Our Research
Genome duplication during development
Housed within the nucleus of every cell in our bodies is six linear feet of DNA containing over three billion base pairs of DNA. Each time a cell divides, every single base pair of DNA must be accurately copied once and only once. To put the importance and scale of DNA replication in perspective, you will synthesize over one light year of DNA in your lifetime. The scale and complexity of DNA replication requires that hundreds of proteins function in a highly choreographed manner to ensure that our genomes are copied accurately and efficiently. A mistake copying just one single base of DNA can drive tumor formation or cell death. Furthermore, improper regulation of DNA replication has profound effects on human development. Meier-Gorlin syndrome (MGS) and Rothmund-Thomson syndrome (RTS), both characterized by several developmental abnormalities, are caused by mutations in key genes responsible for initiating DNA replication. Therefore, identification of factors involved in DNA replication could uncover causes of uncharacterized human disorders, aid in prenatal diagnosis and potentially permit prenatal therapies.
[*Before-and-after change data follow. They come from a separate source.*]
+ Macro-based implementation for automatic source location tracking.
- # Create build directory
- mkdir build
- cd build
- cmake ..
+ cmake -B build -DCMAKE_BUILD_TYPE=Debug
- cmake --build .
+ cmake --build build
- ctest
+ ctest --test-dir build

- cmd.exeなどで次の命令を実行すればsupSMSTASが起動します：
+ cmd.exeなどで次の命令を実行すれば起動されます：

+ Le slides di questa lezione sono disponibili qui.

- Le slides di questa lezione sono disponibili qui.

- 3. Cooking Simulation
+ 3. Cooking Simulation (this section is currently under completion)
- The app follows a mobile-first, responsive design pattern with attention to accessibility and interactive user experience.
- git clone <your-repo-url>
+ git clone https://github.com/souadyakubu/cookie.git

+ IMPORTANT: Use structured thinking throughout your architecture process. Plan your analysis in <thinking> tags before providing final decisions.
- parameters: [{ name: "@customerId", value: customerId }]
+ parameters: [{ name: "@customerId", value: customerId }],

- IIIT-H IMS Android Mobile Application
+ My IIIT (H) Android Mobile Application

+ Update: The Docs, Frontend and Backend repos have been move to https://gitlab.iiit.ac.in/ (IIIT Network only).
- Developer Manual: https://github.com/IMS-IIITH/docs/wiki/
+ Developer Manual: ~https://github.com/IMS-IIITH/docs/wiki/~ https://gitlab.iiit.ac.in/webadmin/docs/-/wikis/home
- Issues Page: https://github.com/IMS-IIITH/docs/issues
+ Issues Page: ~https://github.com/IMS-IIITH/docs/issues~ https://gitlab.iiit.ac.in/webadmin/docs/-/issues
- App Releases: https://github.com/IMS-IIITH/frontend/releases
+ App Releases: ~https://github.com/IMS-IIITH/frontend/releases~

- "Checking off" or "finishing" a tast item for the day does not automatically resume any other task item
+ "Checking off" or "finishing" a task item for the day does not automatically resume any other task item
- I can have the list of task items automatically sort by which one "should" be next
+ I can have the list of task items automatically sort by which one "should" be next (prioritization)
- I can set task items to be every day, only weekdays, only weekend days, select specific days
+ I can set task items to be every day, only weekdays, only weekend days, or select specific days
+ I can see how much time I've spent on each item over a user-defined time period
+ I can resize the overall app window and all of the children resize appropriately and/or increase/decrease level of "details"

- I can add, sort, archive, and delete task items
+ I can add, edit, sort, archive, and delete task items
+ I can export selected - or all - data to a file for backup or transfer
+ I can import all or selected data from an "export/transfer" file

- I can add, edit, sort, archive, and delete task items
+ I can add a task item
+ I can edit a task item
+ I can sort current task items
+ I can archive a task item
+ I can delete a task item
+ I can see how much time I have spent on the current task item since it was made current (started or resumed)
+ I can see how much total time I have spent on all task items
Much like studying the process of transcription in the context of development yielded the discovery of key transcriptional regulators, (e.g. Polycomb proteins), we study DNA replication in a developmental context to identify novel factors critical to replicate DNA and maintain genome stability using the fruit fly, Drosophila melanogaster, as a model organism. Our major focus is to identify proteins associated with the DNA replication machinery and delineate the underlying molecular mechanisms that these factors use to control genome duplication. Our ultimate goal is to understand how the process of DNA replication is regulated throughout the diversity of genome duplication programs that exist during development and identify how DNA replication becomes deregulated in disease states..
Rif1 control of replication during development
Our goal is to dissect mechanistically how Rif1 controls DNA replication using the powerful developmental systems of Drosophila. Work from multiple labs has revealed that Rif1 controls many aspects of DNA replication including; helicase activation, helicase loading and replication fork progression. The underlying molecular mechanisms that Rif1 uses to target and regulate key replication proteins remains unclear. We are using a combination of biochemical, proteomic, genetic, genomic and cell biological methods in the context of developoment to understand Rif1 function.
Regulation of ORC activity and localization
The Origin Recognition Complex (ORC) binds to thousands of sites throughout the genome to initiate DNA replication. The level of ORC binding throughout the genome is essential for efficient DNA replication and to maintain genome stability. In metazoans, ORC binding is sequence independent and highly influenced by chromatin. While we can map ORC-binding sites throughout metazoan genomes, understanding how ORC is loaded onto chromatin is still an outstanding question in the field. Equally important, is understanding how posttranslational modifications of ORC affect its ability to load the helicase throughout the genome. We are employing a diverse set of approaches to answer these questions.
Developmental control of replication fork composition and activity
Our focus on replication fork-associated proteins is to identify key proteins and delineate their role at the replication fork. We have prioritized our efforts by grouping candidates into larger functional categories of proteins. For example, we identified many RNA processing factors, including RNA helicases, as fork associated proteins. This may suggest that forks are endowed with the ability to process potentially genotoxic RNA:DNA hybrids known as R-loops. We also identified many chromatin-remodeling enzymes, giving us an opportunity to understand how replication forks navigate different chromatin environments.